Why customer relationships became my full-time job

  • Brendan Farnand

    Brendan Farnand

    Co-founder & Chief Evangelist, Knak

Published May 29, 2025

Why customer relationships became my full-time job

Summary

Discover why Knak’s Co-founder shifted focus to customer relationships—and how trust drives success in the fast-moving Martech world.

Introduction

My role at Knak recently changed. I got a new title (Co-founder & Chief Evangelist) and new responsibilities.

Basically, it has become my job to develop and nurture relationships between Knak and its customers.

That’s a big change for someone whose background is in marketing operations, sales and customer success.

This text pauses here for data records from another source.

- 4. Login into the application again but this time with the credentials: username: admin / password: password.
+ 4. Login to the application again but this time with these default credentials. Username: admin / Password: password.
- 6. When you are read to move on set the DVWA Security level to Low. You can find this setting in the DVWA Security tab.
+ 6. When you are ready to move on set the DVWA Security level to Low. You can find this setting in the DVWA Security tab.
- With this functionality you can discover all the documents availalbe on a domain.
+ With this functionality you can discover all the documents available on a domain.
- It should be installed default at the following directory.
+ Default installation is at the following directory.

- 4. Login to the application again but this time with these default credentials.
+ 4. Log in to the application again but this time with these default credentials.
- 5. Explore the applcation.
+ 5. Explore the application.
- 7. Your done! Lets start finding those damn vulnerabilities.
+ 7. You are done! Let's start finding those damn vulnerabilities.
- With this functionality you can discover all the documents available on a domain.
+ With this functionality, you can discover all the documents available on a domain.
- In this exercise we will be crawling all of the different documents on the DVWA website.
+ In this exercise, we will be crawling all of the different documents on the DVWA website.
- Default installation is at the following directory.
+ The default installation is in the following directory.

But there’s sound reasoning behind it.

In this post, I want to explain why customer relations is now central to my job. I think the reasons will resonate with anyone working in martech.

Relationships are essential in an ever-more-complicated world

Marketing technology is evolving at a crazy pace, and the arrival of artificial intelligence is speeding up the rate of change.

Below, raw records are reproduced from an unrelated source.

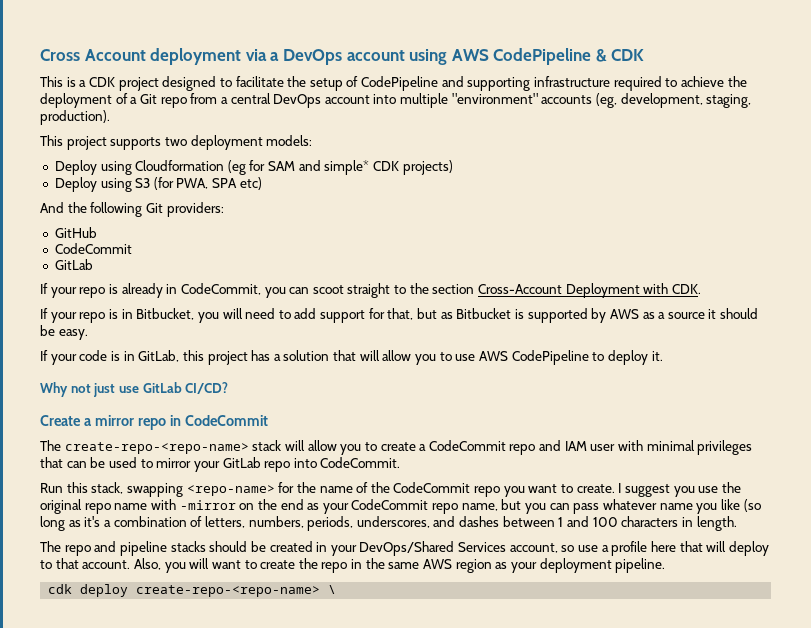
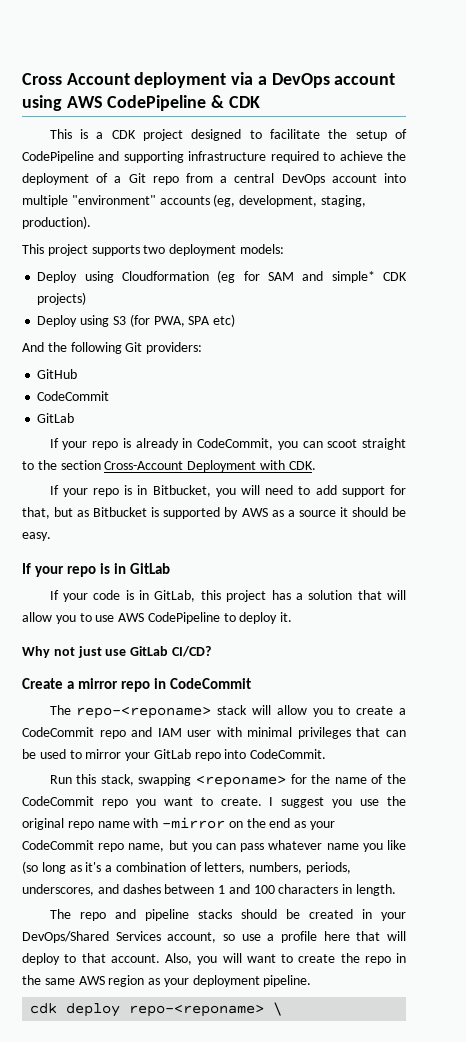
+ If your repo is in GitLab
- The create-repo-<repo-name> stack will allow you to create a CodeCommit repo and IAM user with minimal privileges that can be used to mirror your GitLab repo into CodeCommit.
+ The repo-<reponame> stack will allow you to create a CodeCommit repo and IAM user with minimal privileges that can be used to mirror your GitLab repo into CodeCommit.
- Run this stack, swapping <repo-name> for the name of the CodeCommit repo you want to create.
+ Run this stack, swapping <reponame> for the name of the CodeCommit repo you want to create.
- cdk deploy create-repo-<repo-name> \
+ cdk deploy repo-<reponame> \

How crazily fast are things moving?

Scott Brinker – a man once dubbed the Godfather of Martech – is VP Platform Ecosystem at HubSpot and author of a blog entitled Chief Martech.

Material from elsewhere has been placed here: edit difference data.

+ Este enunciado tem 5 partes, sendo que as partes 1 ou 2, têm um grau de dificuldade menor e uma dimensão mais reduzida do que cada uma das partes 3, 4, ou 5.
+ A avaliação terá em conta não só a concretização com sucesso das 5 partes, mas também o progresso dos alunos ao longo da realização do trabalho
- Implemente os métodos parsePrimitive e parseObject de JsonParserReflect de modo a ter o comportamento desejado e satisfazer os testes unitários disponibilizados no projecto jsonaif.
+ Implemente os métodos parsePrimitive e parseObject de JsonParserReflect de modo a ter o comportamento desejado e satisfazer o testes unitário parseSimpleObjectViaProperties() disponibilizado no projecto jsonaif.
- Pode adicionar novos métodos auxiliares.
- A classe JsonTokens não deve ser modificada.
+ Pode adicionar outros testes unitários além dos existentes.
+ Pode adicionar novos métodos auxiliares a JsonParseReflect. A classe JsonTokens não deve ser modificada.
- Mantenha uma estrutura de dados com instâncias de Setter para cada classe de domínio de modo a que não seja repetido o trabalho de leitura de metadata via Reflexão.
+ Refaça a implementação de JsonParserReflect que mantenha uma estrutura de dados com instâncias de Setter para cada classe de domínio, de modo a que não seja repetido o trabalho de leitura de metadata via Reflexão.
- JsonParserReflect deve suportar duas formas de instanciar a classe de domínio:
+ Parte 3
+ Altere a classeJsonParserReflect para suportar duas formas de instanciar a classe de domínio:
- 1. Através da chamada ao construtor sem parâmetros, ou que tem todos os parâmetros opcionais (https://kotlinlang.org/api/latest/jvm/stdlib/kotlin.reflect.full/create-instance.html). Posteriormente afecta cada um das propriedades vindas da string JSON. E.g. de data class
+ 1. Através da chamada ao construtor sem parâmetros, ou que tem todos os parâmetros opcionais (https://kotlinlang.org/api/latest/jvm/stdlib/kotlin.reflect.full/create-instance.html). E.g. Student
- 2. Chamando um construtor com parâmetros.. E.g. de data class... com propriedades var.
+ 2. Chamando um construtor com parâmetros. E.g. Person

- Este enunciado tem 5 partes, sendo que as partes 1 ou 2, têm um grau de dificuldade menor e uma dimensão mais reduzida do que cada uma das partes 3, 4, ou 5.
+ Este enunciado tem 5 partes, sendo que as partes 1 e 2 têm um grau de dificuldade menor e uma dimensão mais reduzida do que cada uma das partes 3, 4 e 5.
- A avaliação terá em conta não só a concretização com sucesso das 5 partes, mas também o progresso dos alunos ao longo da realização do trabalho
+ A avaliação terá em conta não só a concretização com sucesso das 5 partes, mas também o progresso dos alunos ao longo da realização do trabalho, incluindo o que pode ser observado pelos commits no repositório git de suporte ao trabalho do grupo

Brinker became famous for his marketing technology landscape supergraphic called the Martech 5000. Released every year on the first Tuesday in May, it shows the number of marketing technology products available.

There are now over 15,000 such products in 2025, 9 per cent more than the year before. Only 15 years ago, when the chart was first produced, there were only 150 or so martech products…100X growth!

Is it any wonder that it is now impossible for one person or even one whole department to stay on top of what’s going on? There’s too much happening. People need help!

And the best place to get help is from your colleagues in the business.

So you need to develop relationships with them.

Being well connected helps people stay on top of things. You hear from people in your network about the latest technology, about what works and what doesn’t. You find out what’s worth learning more about, and what’s less relevant to your needs. And that helps you optimize the use of your time and money.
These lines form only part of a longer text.